Phillips explained that people were so quick to install these games in part because Marvel worked with its partner developers to introduce all of the characters and themes from Civil War. But this is not a one-time bump, because Marvel purposefully held back certain heroes until the movie-going audience had a chance to learn about them.
“The unprecedented number of characters in the film has presented an opportunity unlike past Marvel events by allowing us to offer an extended release schedule beyond the film’s debut,” he said. “We launched the film’s established characters in our games prior to the release of the film and are just beginning to roll out characters, such as Black Panther, that the broader audience is just getting know.”

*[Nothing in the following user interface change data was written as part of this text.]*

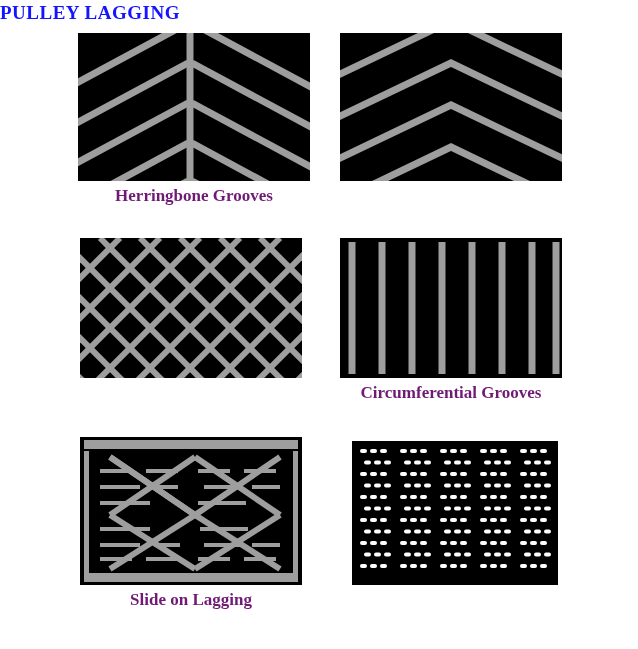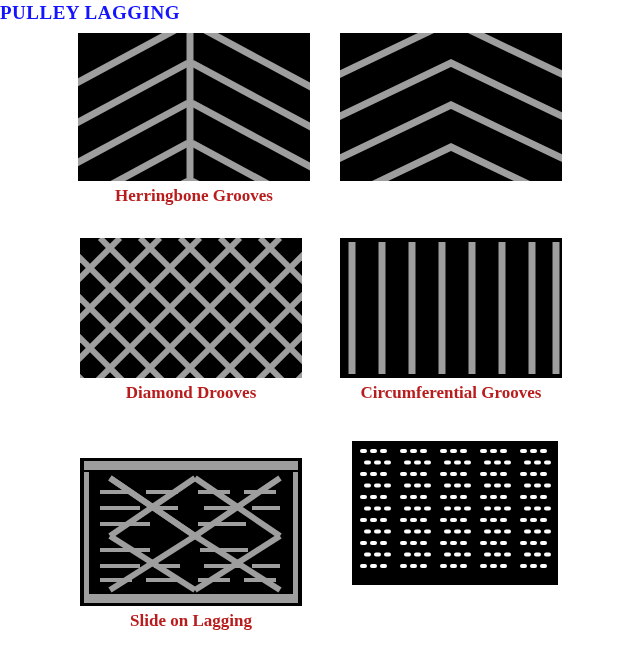--- a/index.html
+++ b/index.html
@@ -35,7 +35,7 @@
   }
   .caption {
     text-align: center;
-    color: #b91c1c;
+    color: #701a75;
     font-family: "Liberation Serif", serif;
     font-size: 17px;
     font-weight: bold;

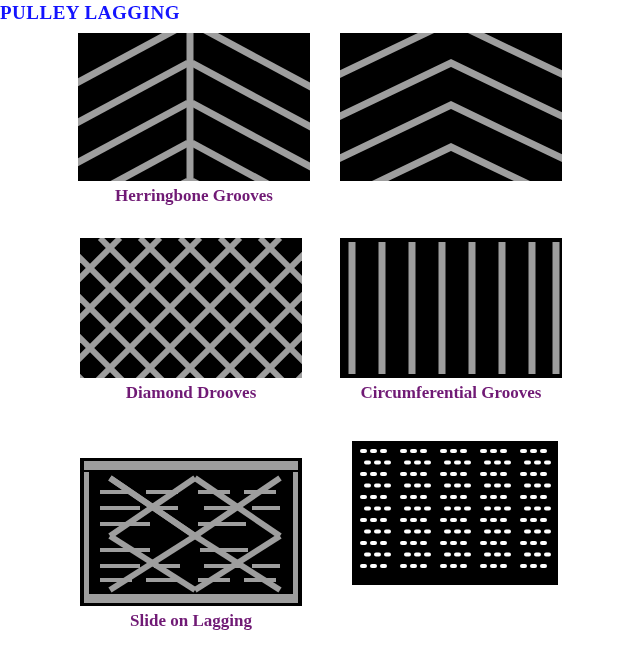--- a/index.html
+++ b/index.html
@@ -133,7 +133,6 @@
       </g>
     </svg>
   </div>
-  <div class="caption">Diamond Drooves</div>
 </div>
 
 <div class="cell" id="cell-circum">

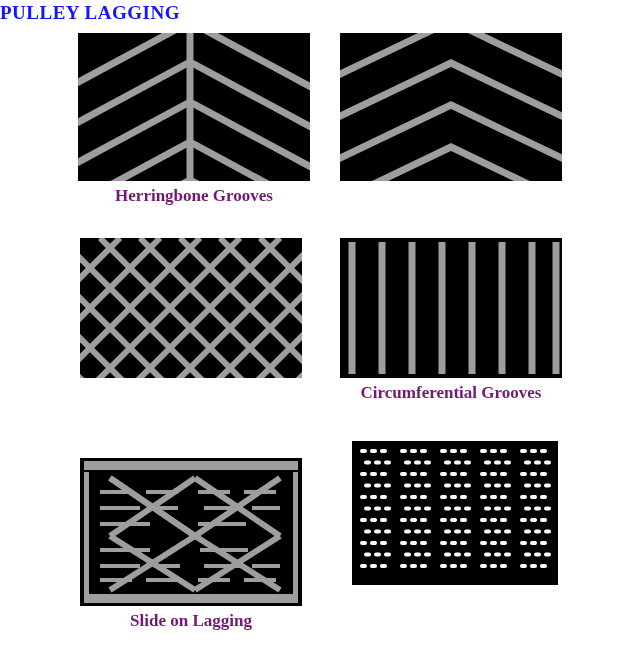--- a/index.html
+++ b/index.html
@@ -48,7 +48,7 @@
   #cell-chevron     { left: 340px; top: 33px; width: 222px; }
   #cell-diamond     { left: 80px;  top: 238px; width: 222px; }
   #cell-circum      { left: 340px; top: 238px; width: 222px; }
-  #cell-slide       { left: 80px;  top: 458px; width: 222px; }
+  #cell-slide       { left: 80px;  top: 437px; width: 222px; }
   #cell-ceramic     { left: 344px; top: 441px; width: 222px; }
 
   .p-herringbone { width: 232px; height: 148px; }

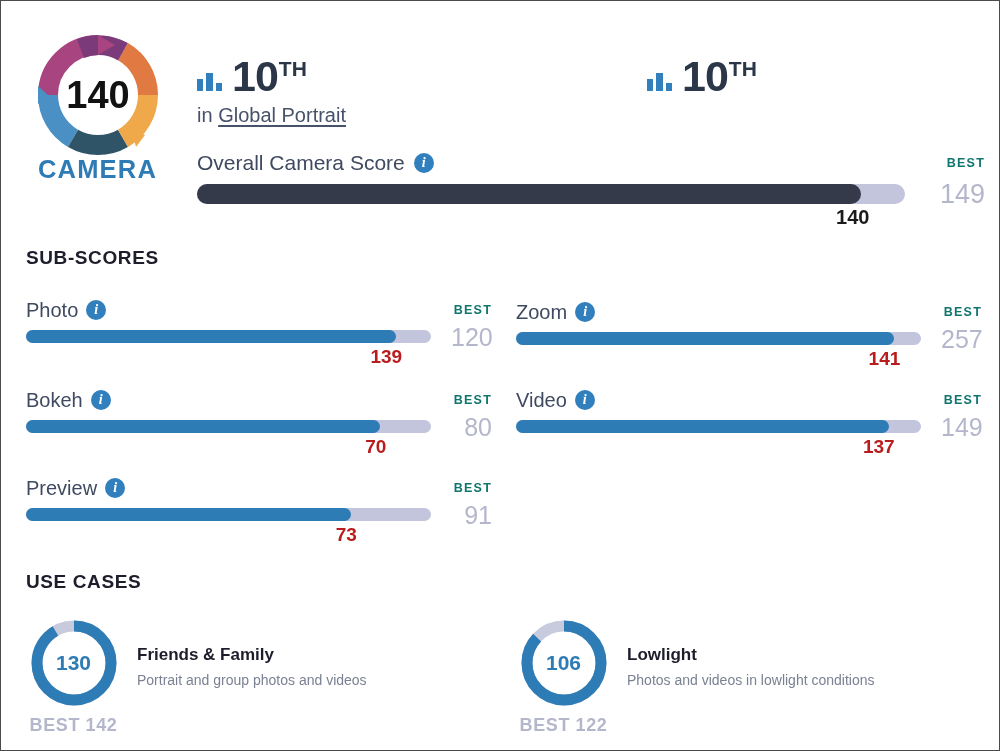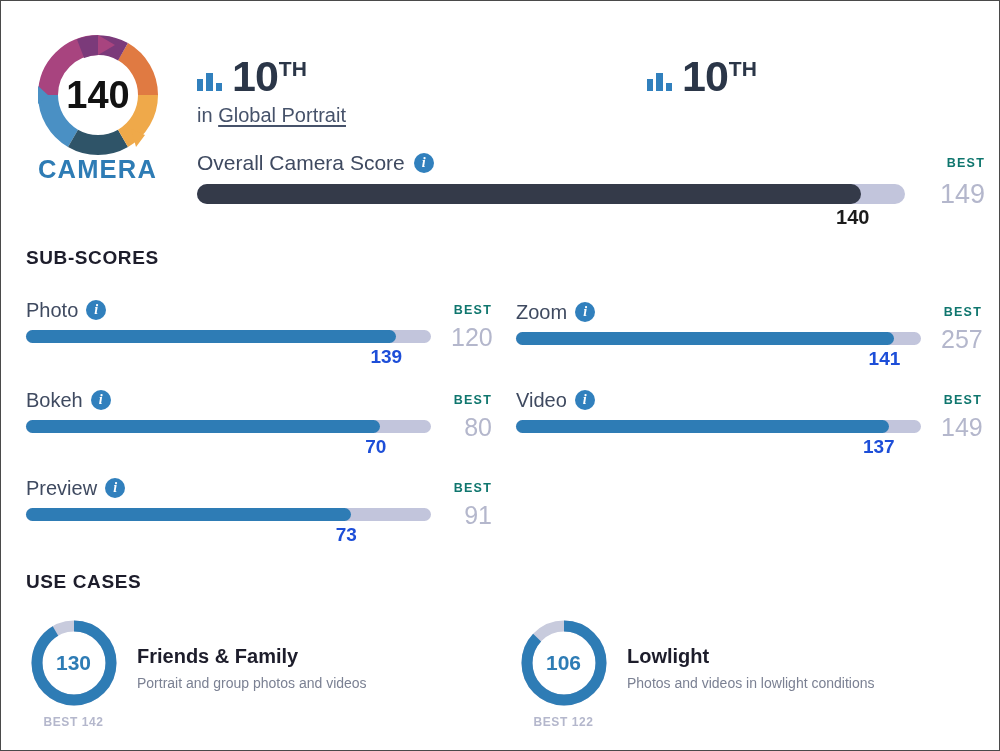--- a/index.html
+++ b/index.html
@@ -106,7 +106,7 @@
   }
   .sub-val {
     position: absolute; top: 16px;
-    font-size: 19px; font-weight: 700; color: #1d4ed8;
+    font-size: 19px; font-weight: 700; color: #b91c1c;
     transform: translateX(-100%);
   }
   .sub-best {

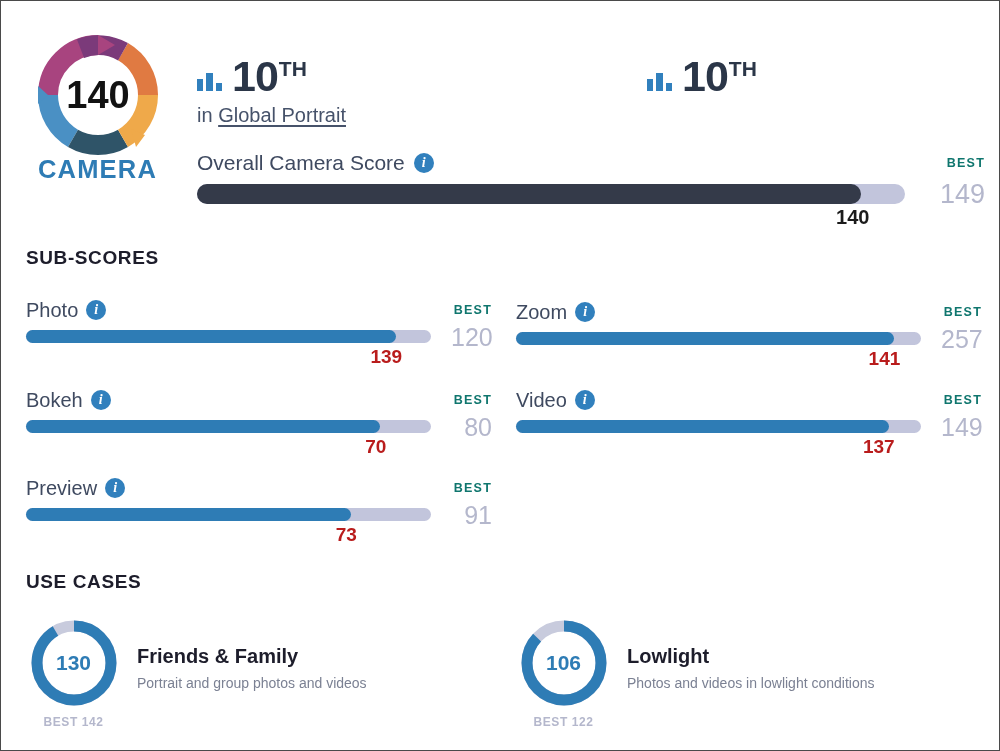--- a/index.html
+++ b/index.html
@@ -145,7 +145,7 @@
     color: #b4b7cc; letter-spacing: 0.6px;
   }
   .uc-text { margin-left: 16px; padding-top: 26px; }
-  .uc-title { font-size: 20px; font-weight: 700; color: #1d1d2b; }
+  .uc-title { font-size: 17px; font-weight: 700; color: #1d1d2b; }
   .uc-desc { font-size: 14px; color: #7b8193; margin-top: 7px; }
 </style>
 </head>

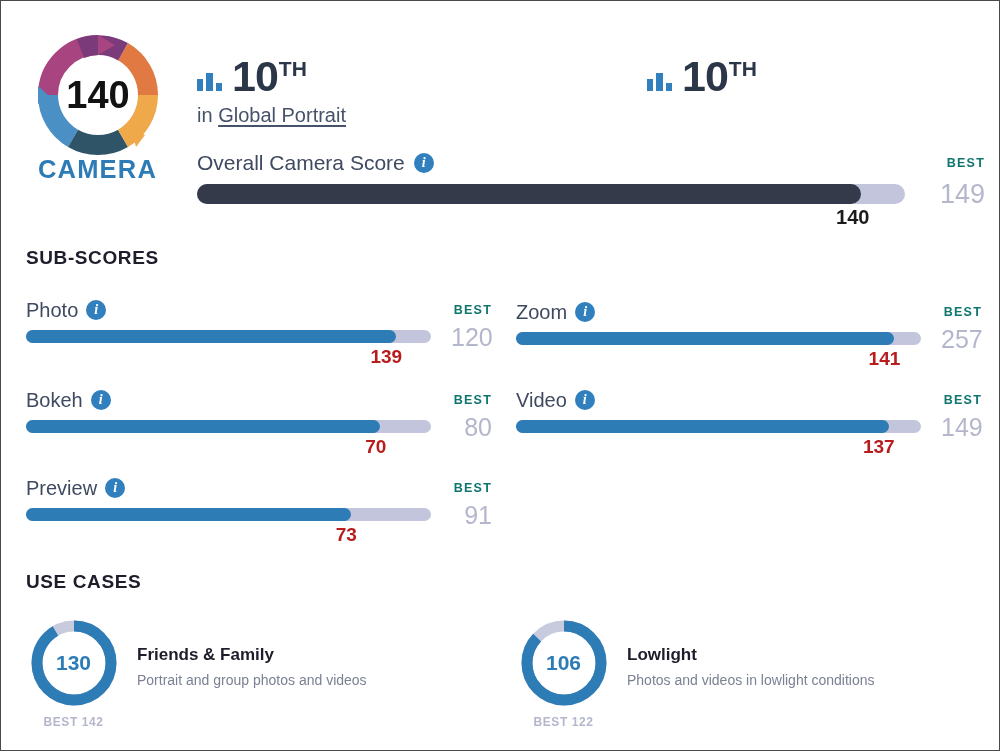--- a/index.html
+++ b/index.html
@@ -141,7 +141,7 @@
     font-size: 21px; font-weight: 700; color: #2e7cb5;
   }
   .uc-best {
-    margin-top: 8px; font-size: 12px; font-weight: 700;
+    margin-top: 8px; font-size: 18px; font-weight: 700;
     color: #b4b7cc; letter-spacing: 0.6px;
   }
   .uc-text { margin-left: 16px; padding-top: 26px; }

While Marvel clearly uses its games to get its massive player audience excited about upcoming films and comics, this success shows that the movies also feed into the games. Disney recently canceled its Disney Infinity interactive-toy series, which was one of its biggest internal game publishing efforts. The company is obviously seeing what divisions like Marvel are doing with licensing, and it is planning to emulate that for all of its various brands.